Uma das postagens trazia imagem com o rosto do senador inserido como se integrasse símbolo nazista, conforme a sentença. Outra mostrava o rosto de Flávio sobreposto a uma suástica com símbolo de “proibido” e a frase “never again”. No mesmo post constava a frase: “Luiz Inácio Lula da Silva é o escolhido por Deus para evitar um novo governo Neonazista no Brasil!”.

“A regra de ouro para evitar o abuso do direito no exercício do direito de crítica política é comentar os fatos e as ideias, e evitar a adjetivação da pessoa criticada”, diz outro trecho da decisão.
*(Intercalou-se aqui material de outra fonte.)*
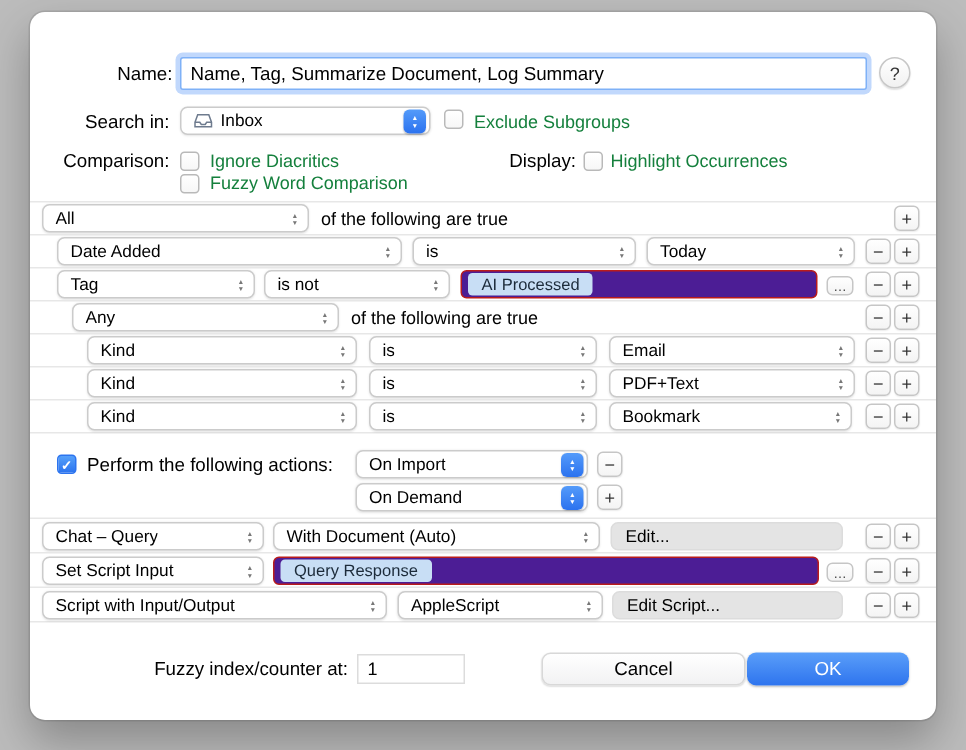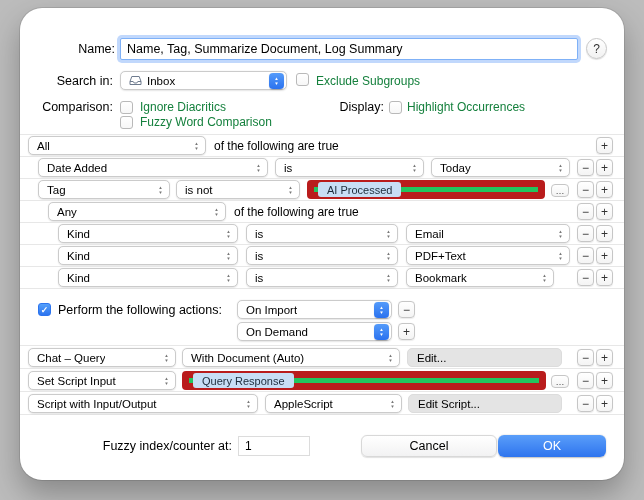--- a/index.html
+++ b/index.html
@@ -1,18 +1,18 @@
 <!DOCTYPE html>
 <html><head>
 <meta charset="utf-8">
 <style>
   *{margin:0;padding:0;box-sizing:border-box}
   html,body{width:644px;height:500px}
   body{background:#bcbcbc;font-family:"Liberation Sans",sans-serif;position:relative;overflow:hidden;-webkit-font-smoothing:antialiased}
-  .dialog{position:absolute;left:20px;top:8px;width:604px;height:472px;background:#fff;border-radius:22px;
+  .dialog{position:absolute;left:20px;top:8px;width:604px;height:472px;background:#fff;border-radius:10px;
           box-shadow:0 0 0 1px rgba(0,0,0,.10),0 14px 30px rgba(0,0,0,.28)}
   .abs{position:absolute}
   .label{font-size:12.5px;color:#000;white-space:nowrap}
   .r{text-align:right}
   .name-field{position:absolute;border:1px solid #7fb1f7;border-radius:2px;box-shadow:0 0 0 3px rgba(77,144,245,.35);
               font-family:"Liberation Sans",sans-serif;font-size:12.5px;padding:0 6px;color:#000;background:#fff;outline:none}
   .help{width:21px;height:21px;border-radius:50%;border:1px solid #c7c7c7;background:linear-gradient(#fff,#f1f1f1);
         box-shadow:0 1px 1px rgba(0,0,0,.12);display:flex;align-items:center;justify-content:center;font-size:12px;color:#333}
   .popup{position:absolute;height:19px;background:#fff;border:1px solid #cbcbcb;border-radius:5px;
          box-shadow:0 .5px 1.5px rgba(0,0,0,.10);display:flex;align-items:center;justify-content:space-between;
@@ -32,21 +32,21 @@
               justify-content:center;color:#fff;font-size:9px;font-weight:bold}
   .cblabel{font-size:12px;color:#15803d;white-space:nowrap}
   .list{position:absolute;left:0;right:0;border-bottom:1px solid #e7e7e7}
   .crow{position:relative;height:22px;border-top:1px solid #e7e7e7}
   .arow{position:relative;height:23px;border-top:1px solid #e7e7e7}
   .crow .popup{top:1px}
   .arow .popup{top:2px}
   .crow .mini{top:2px}
   .arow .mini{top:3px}
   .rowtext{position:absolute;top:4px;font-size:12px;color:#000;white-space:nowrap}
-  .tokenfield{position:absolute;height:19px;border:7px solid #b91c1c;border-radius:4px;background:#22c55e;
+  .tokenfield{position:absolute;height:19px;border:1px solid #b91c1c;border-radius:4px;background:#4c1d95;
               display:flex;align-items:center;padding:0 4px}
   .crow .tokenfield{top:1px}
   .arow .tokenfield{top:2px}
   .token{background:#c8def5;border-radius:3px;font-size:11px;padding:1.5px 9px;white-space:nowrap;color:#1c2b3a}
   .dots{position:absolute;width:18px;height:13px;border:1px solid #c6c6c6;border-radius:4px;
         background:linear-gradient(#fff,#f3f3f3);font-size:9px;display:flex;align-items:center;justify-content:center;color:#444}
   .crow .dots{top:5px}
   .arow .dots{top:6px}
   .graybtn{position:absolute;height:19px;background:#e4e4e4;border:1px solid #dcdcdc;border-radius:5px;font-size:11.5px;
            display:flex;align-items:center;padding:0 9px;color:#000;white-space:nowrap}
@@ -232,21 +232,21 @@
             <span>▼</span>
           </span>
       </div>
       <div class="popup" style="left:226px;width:152px">
         <span class="val">is</span>
         <span class="chev">
             <span>▲</span>
             <span>▼</span>
           </span>
       </div>
-      <div class="popup" style="left:386px;width:148px">
+      <div class="popup" style="left:386px;width:162px">
         <span class="val">Bookmark</span>
         <span class="chev">
             <span>▲</span>
             <span>▼</span>
           </span>
       </div>
       <div class="mini" style="left:557px">−</div>
       <div class="mini" style="left:576px">+</div>
     </div>
   </div>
A defesa do senador também solicitou retratação pública, mas a juíza decidiu “reservar a sua análise ao julgamento definitivo”.

A magistrada determinou ainda que o X forneça, em cinco dias, os dados de engajamento das publicações. “Tais informações se relacionam diretamente ao direito de prova do autor e revestem-se de urgência, visto que plataformas digitais não são obrigadas a armazenar dados por tempo indefinido”, registrou.

As postagens já não aparecem mais nas redes sociais de Trevisan. Em caso de descumprimento da ordem judicial, foi fixada multa diária de R$ 1 mil, limitada inicialmente a R$ 30 mil.